Revision comparison data:
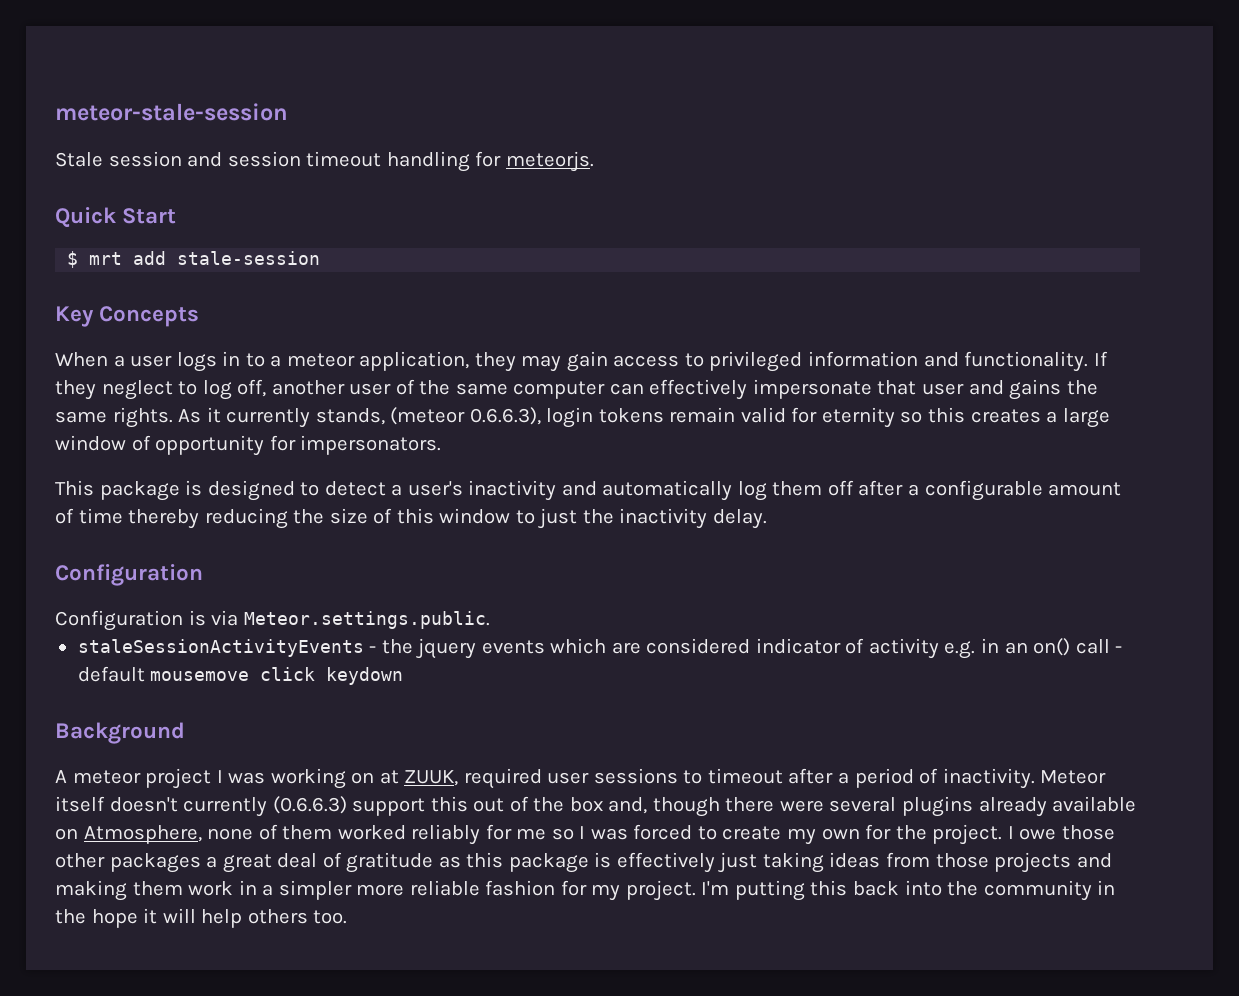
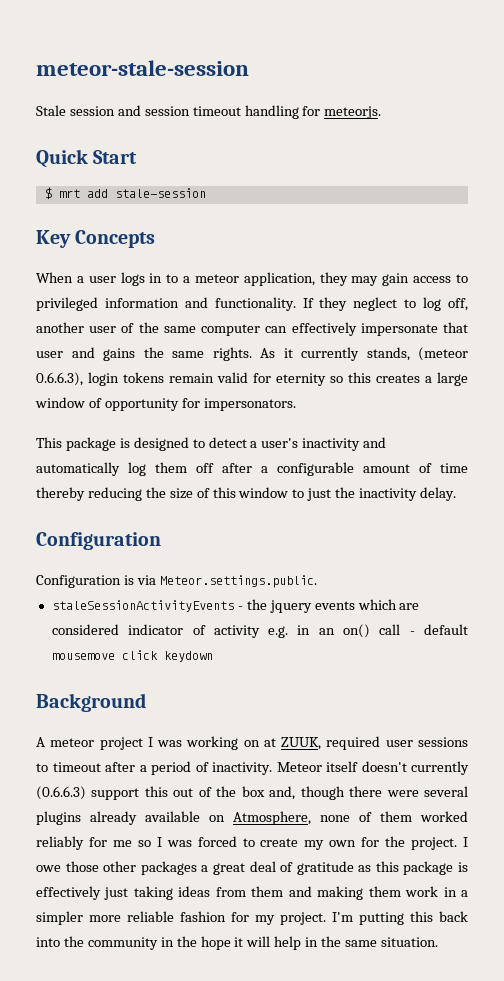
[935,852,1072,873] those projects -> [251,886,284,897] them
[247,909,348,924] others too. -> [305,936,438,947] in the same situation.

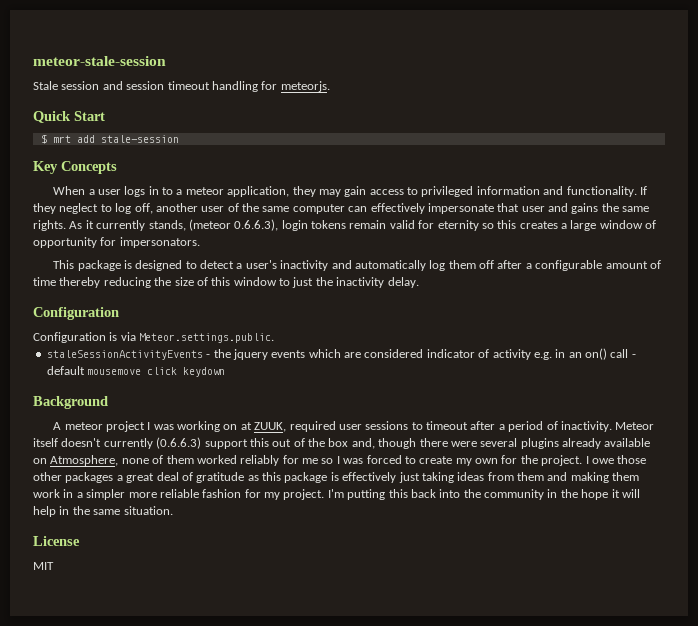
(438, 942) none -> [33,536,80,546] [33,562,54,570] // License // MIT

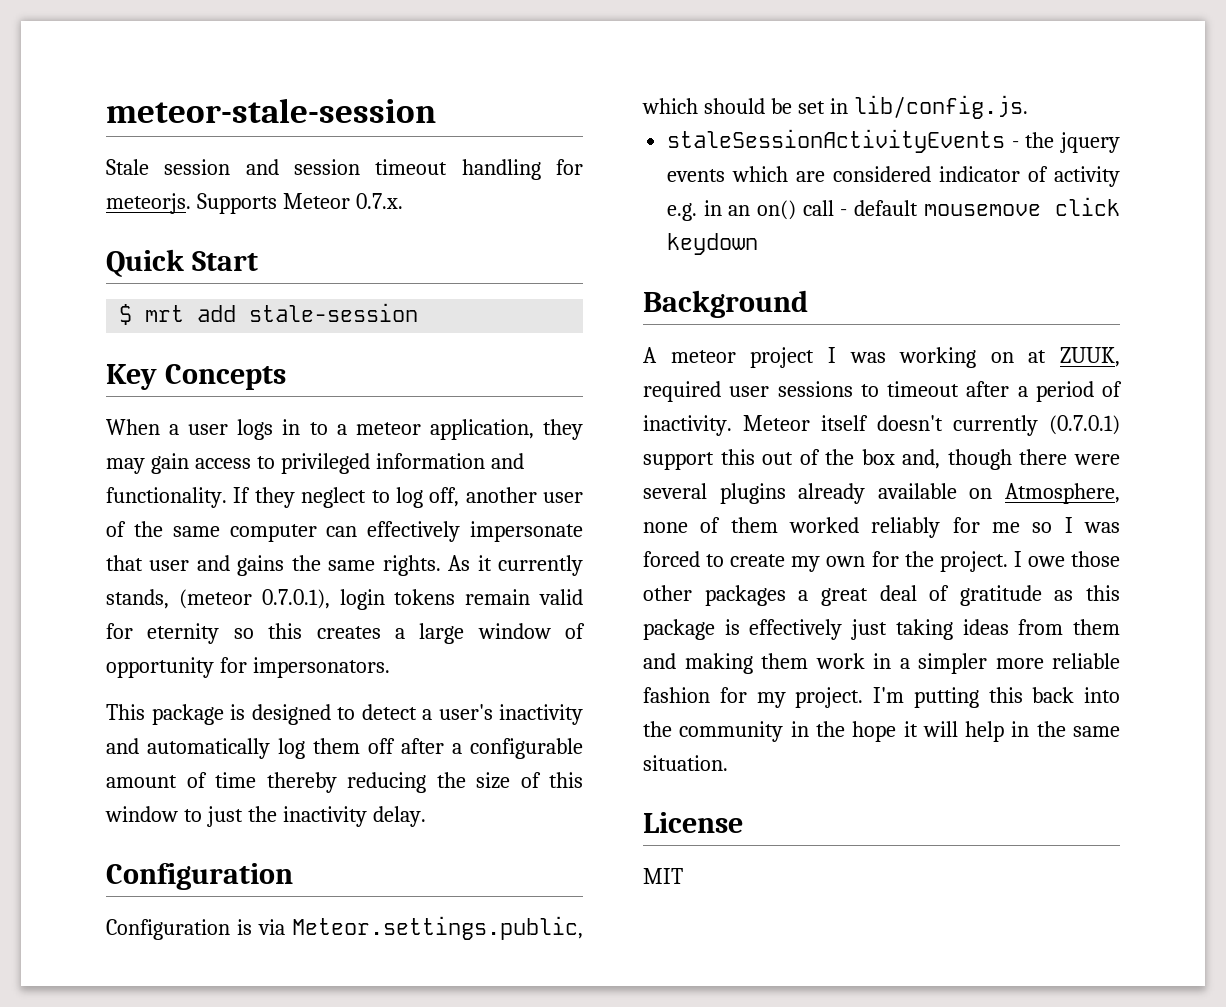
(330, 86) none -> [196,193,403,214] Supports Meteor 0.7.x.
[234,219,279,231] 0.6.6.3), -> [261,589,330,609] 0.7.0.1),
[139,333,275,343] Meteor.settings.public. -> [292,916,583,940] [642,95,1028,119] Meteor.settings.public, which should be set in lib/config.js.
[156,437,202,449] (0.6.6.3) -> [1049,415,1120,435] (0.7.0.1)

# Activity
Your answer should consist of every line from the entries that holds "Meteor".

# Task answer
(330, 86) none -> [196,193,403,214] Supports Meteor 0.7.x.
[139,333,275,343] Meteor.settings.public. -> [292,916,583,940] [642,95,1028,119] Meteor.settings.public, which should be set in lib/config.js.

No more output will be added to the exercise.